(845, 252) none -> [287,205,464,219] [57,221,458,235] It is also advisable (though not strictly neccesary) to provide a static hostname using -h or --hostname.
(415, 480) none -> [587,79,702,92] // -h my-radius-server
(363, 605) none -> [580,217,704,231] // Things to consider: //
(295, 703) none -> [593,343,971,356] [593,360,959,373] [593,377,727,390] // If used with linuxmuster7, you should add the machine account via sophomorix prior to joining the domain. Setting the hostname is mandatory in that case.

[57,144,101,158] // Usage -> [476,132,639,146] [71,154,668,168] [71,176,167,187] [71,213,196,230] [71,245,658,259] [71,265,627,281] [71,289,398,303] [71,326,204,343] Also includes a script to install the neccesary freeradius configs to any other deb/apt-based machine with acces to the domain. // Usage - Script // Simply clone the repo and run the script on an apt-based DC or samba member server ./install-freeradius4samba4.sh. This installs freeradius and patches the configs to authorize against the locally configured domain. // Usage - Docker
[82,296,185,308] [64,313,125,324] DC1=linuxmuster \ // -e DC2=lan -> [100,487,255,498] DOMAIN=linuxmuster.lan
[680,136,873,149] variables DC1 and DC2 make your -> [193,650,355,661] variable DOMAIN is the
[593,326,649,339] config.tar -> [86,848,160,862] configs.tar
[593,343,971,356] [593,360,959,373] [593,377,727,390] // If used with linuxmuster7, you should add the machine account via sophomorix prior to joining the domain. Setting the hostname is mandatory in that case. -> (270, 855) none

---*---

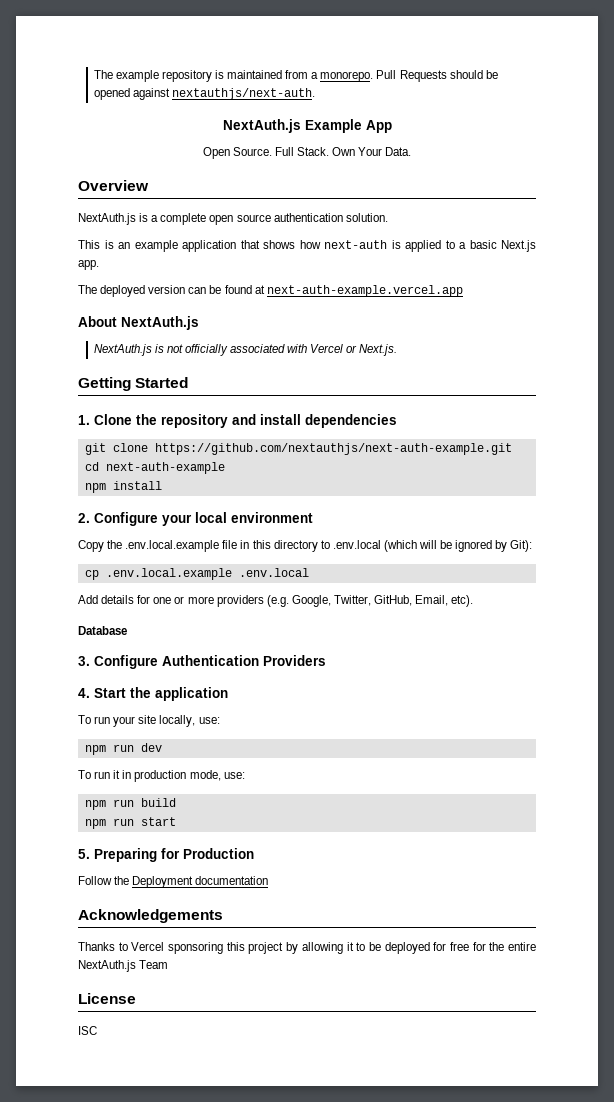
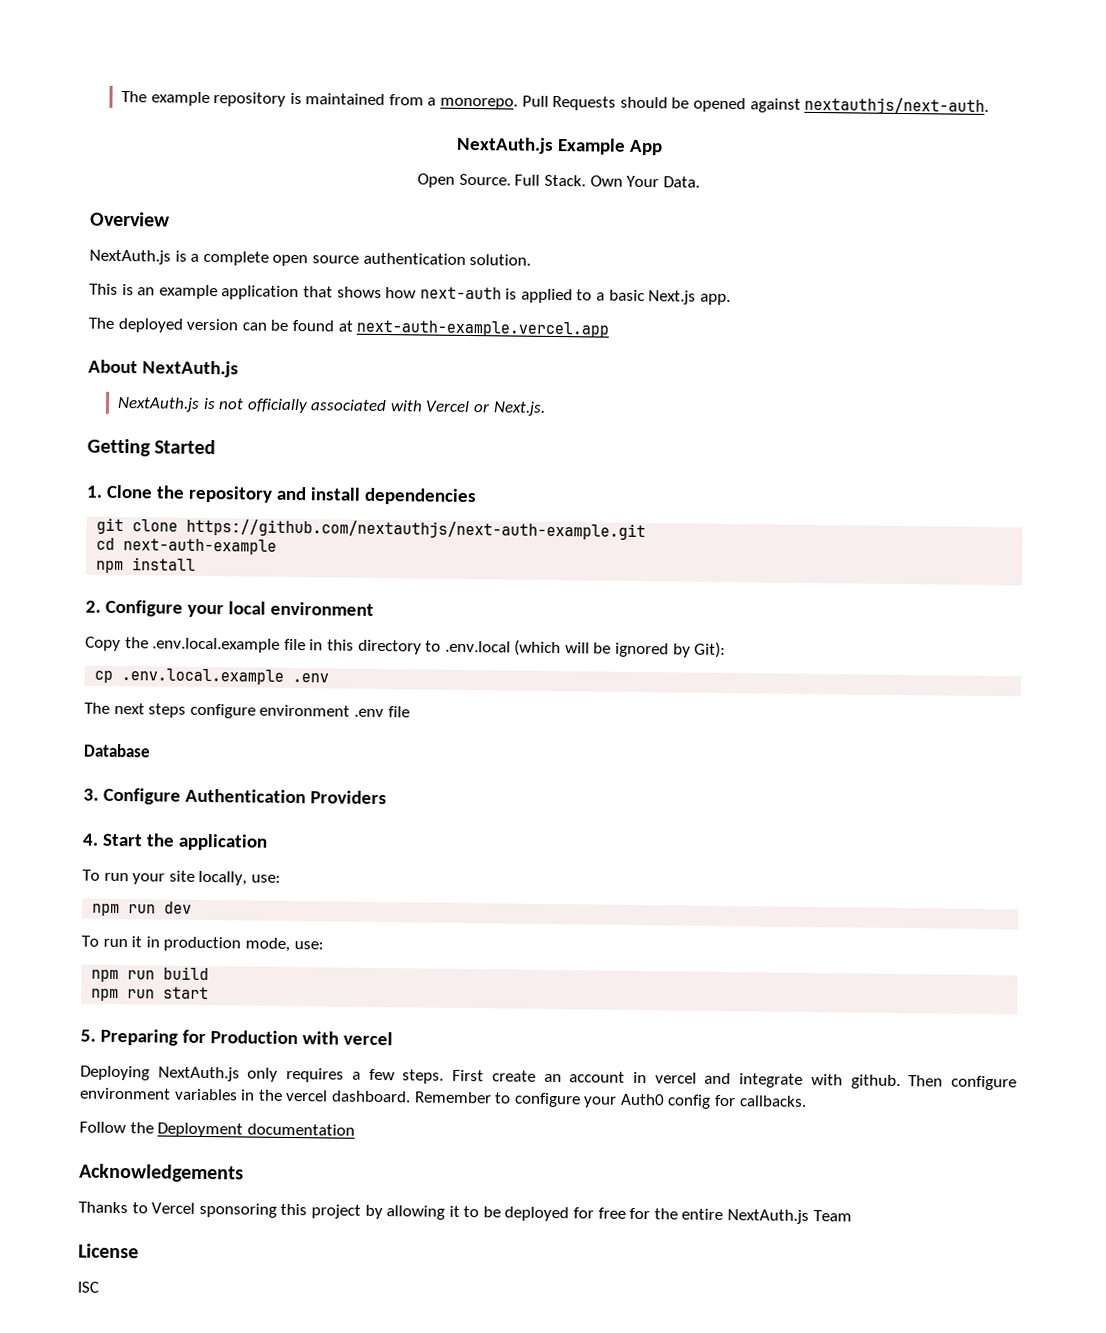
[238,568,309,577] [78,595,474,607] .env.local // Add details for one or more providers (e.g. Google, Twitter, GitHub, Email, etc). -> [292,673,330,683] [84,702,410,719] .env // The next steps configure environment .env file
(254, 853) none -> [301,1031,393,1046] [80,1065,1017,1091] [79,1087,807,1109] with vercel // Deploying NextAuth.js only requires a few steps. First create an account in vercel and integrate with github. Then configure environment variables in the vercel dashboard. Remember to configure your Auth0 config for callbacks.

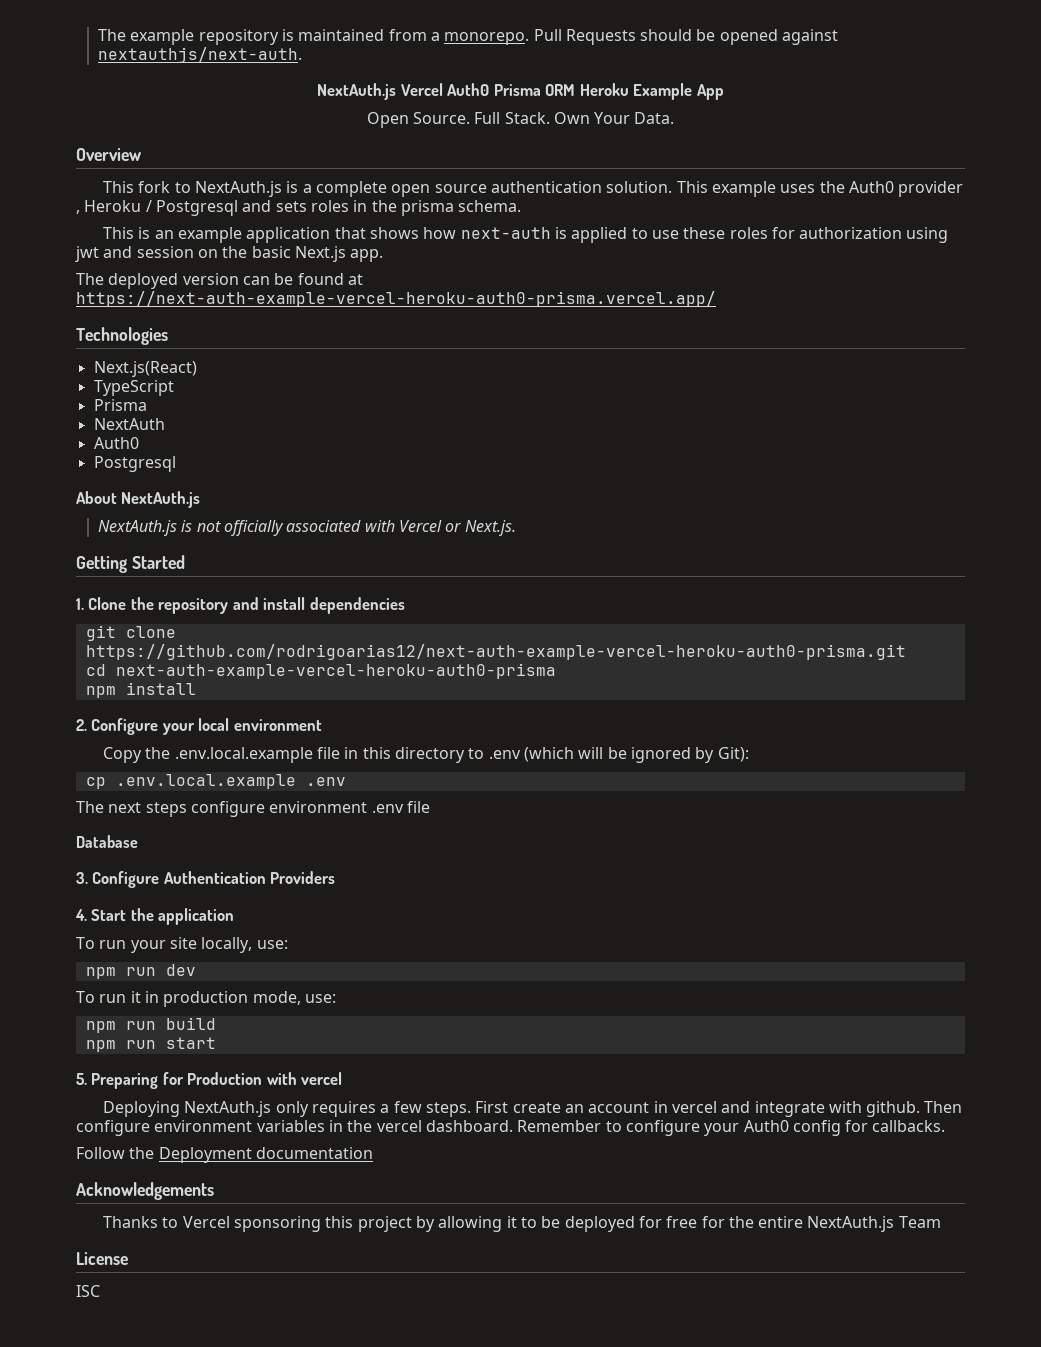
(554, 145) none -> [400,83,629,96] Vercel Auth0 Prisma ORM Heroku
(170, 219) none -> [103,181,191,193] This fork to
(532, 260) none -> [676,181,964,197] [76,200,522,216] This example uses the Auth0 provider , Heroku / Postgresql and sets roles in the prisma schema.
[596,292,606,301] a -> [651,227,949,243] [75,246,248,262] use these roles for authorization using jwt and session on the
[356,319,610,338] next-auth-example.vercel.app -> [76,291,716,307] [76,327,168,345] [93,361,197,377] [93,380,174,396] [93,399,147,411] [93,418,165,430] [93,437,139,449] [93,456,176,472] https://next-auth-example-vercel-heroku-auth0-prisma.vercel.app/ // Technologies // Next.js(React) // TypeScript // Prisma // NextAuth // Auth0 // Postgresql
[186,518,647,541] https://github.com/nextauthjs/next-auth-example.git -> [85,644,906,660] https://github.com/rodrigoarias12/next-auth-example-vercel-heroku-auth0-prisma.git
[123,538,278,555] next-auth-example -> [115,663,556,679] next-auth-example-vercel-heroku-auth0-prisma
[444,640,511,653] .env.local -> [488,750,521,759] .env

---*---

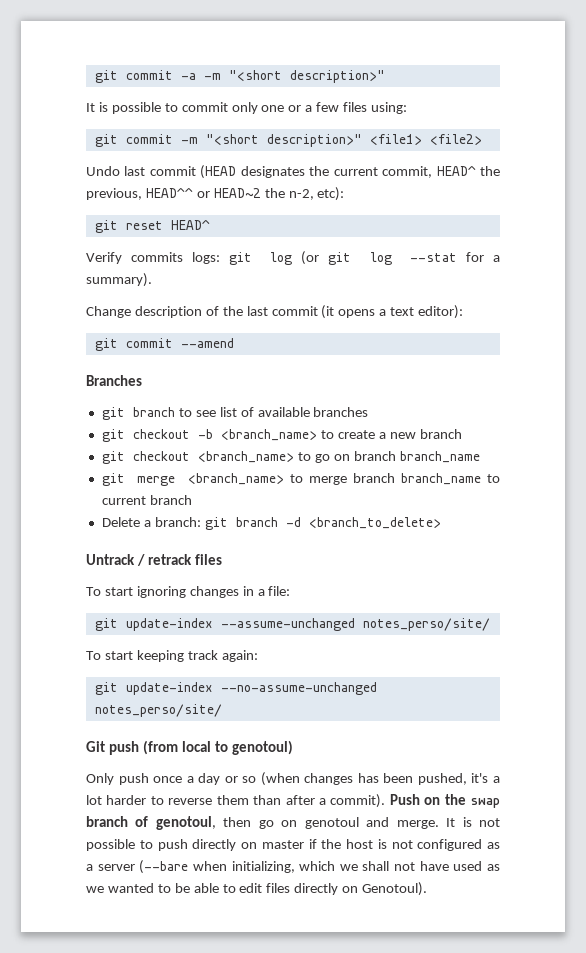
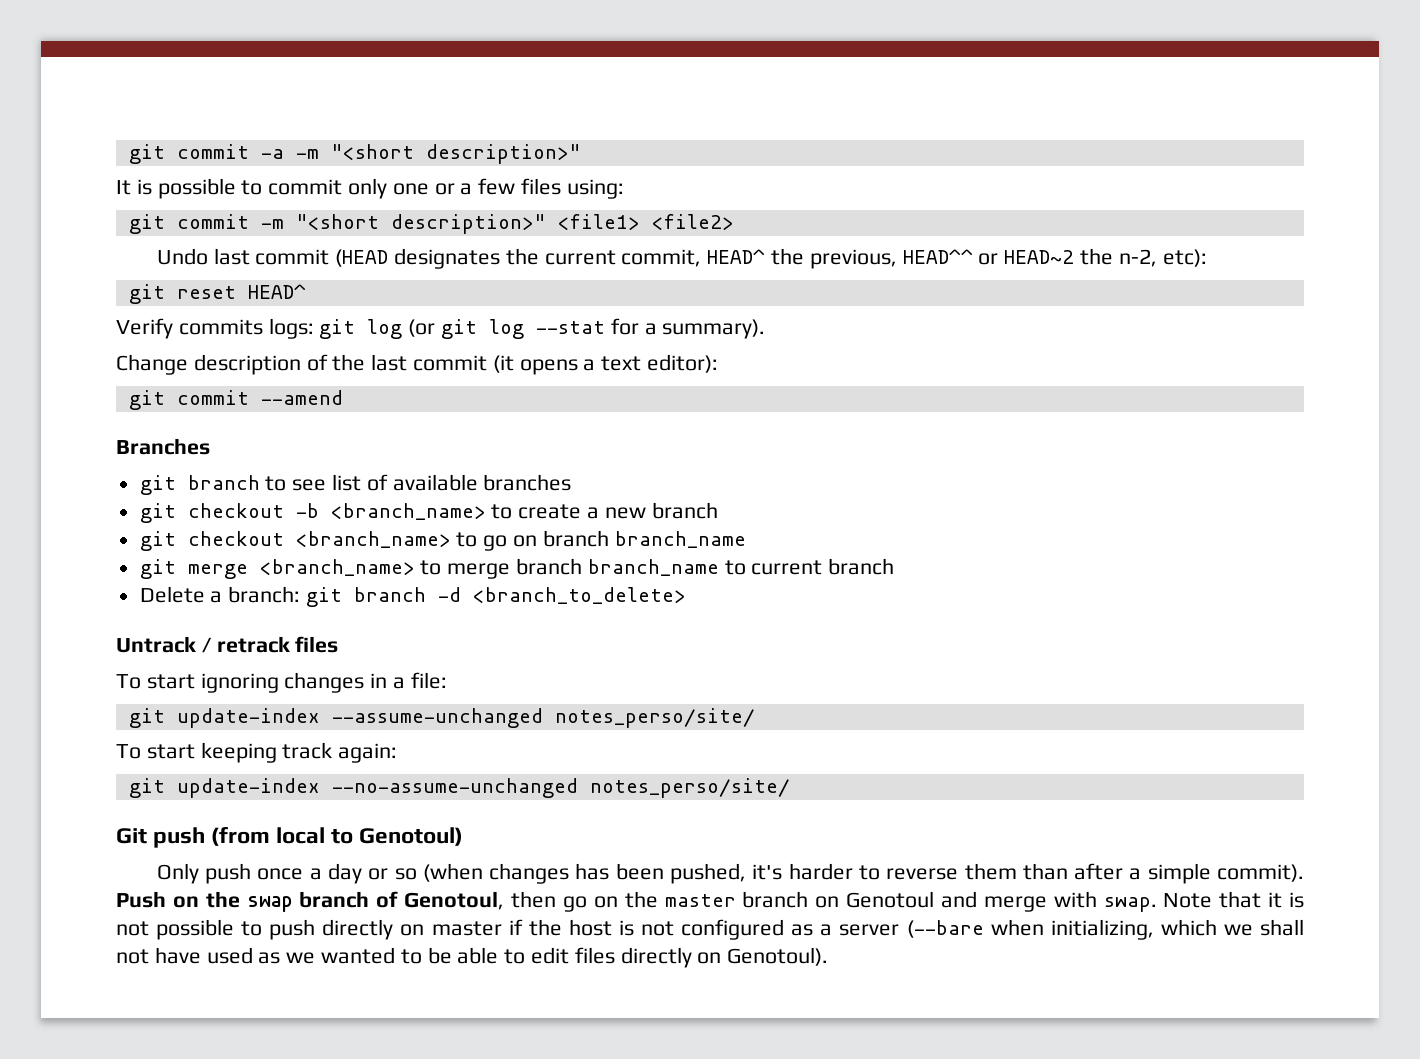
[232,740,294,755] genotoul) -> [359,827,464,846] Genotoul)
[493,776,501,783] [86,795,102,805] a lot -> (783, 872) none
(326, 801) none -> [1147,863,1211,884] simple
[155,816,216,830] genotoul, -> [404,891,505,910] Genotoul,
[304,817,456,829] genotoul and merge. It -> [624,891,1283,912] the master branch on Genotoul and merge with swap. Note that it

---*---

ABOUT THIS TASK: Out of the listing above, reproduce exactly the lines from the one with "[232,740,294,755] genotoul) ->" up to and including the one with "[155,816,216,830] genotoul, ->".

ANSWER FOR THE TASK:
[232,740,294,755] genotoul) -> [359,827,464,846] Genotoul)
[493,776,501,783] [86,795,102,805] a lot -> (783, 872) none
(326, 801) none -> [1147,863,1211,884] simple
[155,816,216,830] genotoul, -> [404,891,505,910] Genotoul,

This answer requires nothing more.